→ **Records drawn from a dataset**:
·····
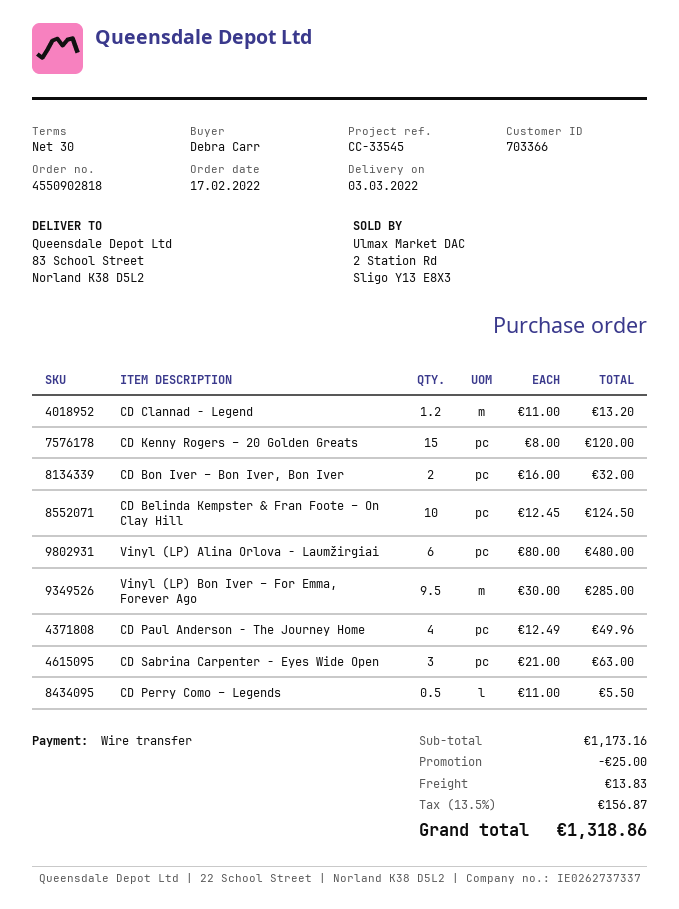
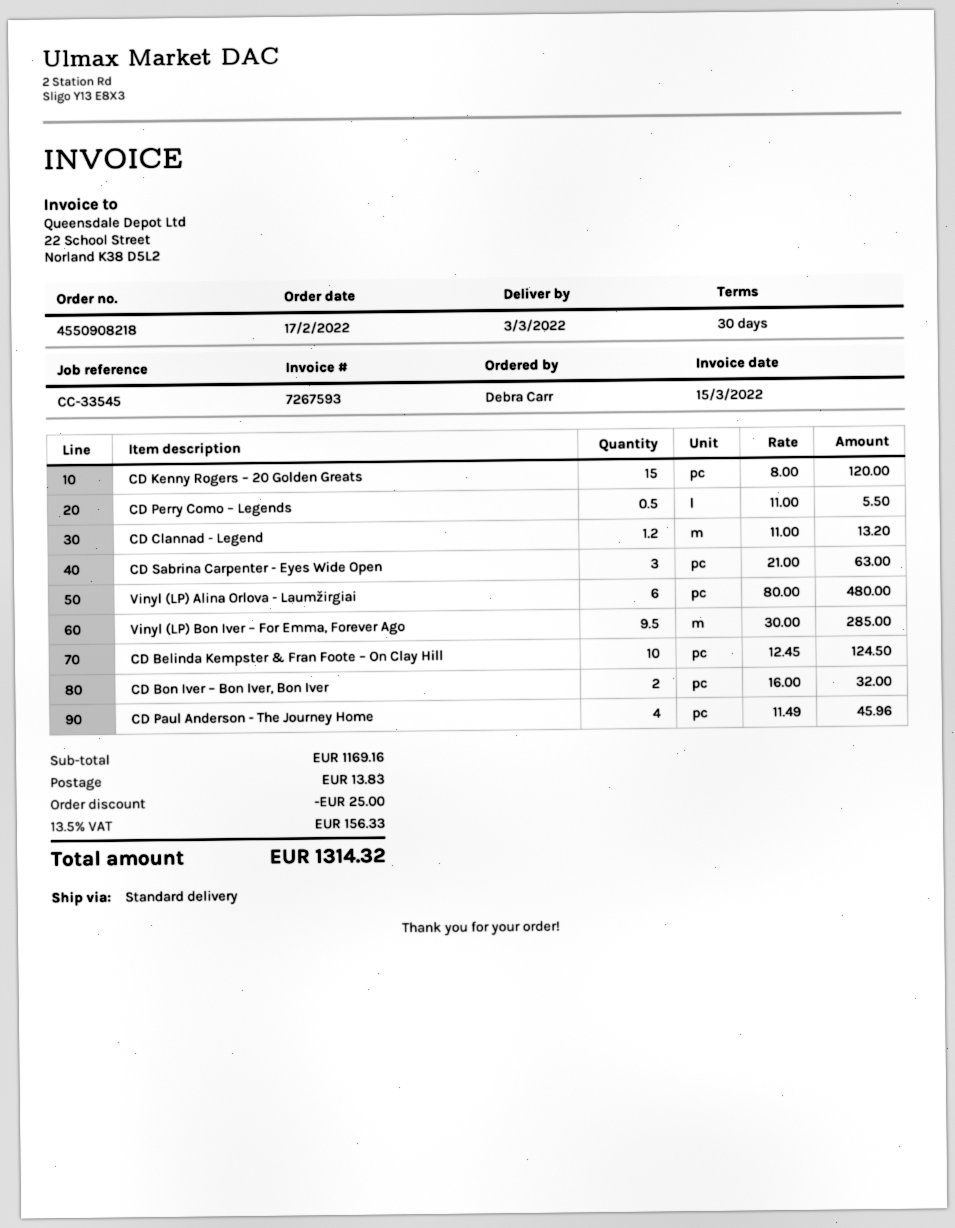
order number: 4550902818 -> 4550908218
CD Paul Anderson - The Journey Home: 4 x 12.49 = 49.96 -> 4 x 11.49 = 45.96
subtotal: 1173.16 -> 1169.16
tax: 13.5% = 156.87 -> 13.5% = 156.33
total: 1318.86 -> 1314.32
·····
Every record should be duplicated exactly, though any picture in it must be left out.

order number: 4550902818 -> 4550908218
CD Paul Anderson - The Journey Home: 4 x 12.49 = 49.96 -> 4 x 11.49 = 45.96
subtotal: 1173.16 -> 1169.16
tax: 13.5% = 156.87 -> 13.5% = 156.33
total: 1318.86 -> 1314.32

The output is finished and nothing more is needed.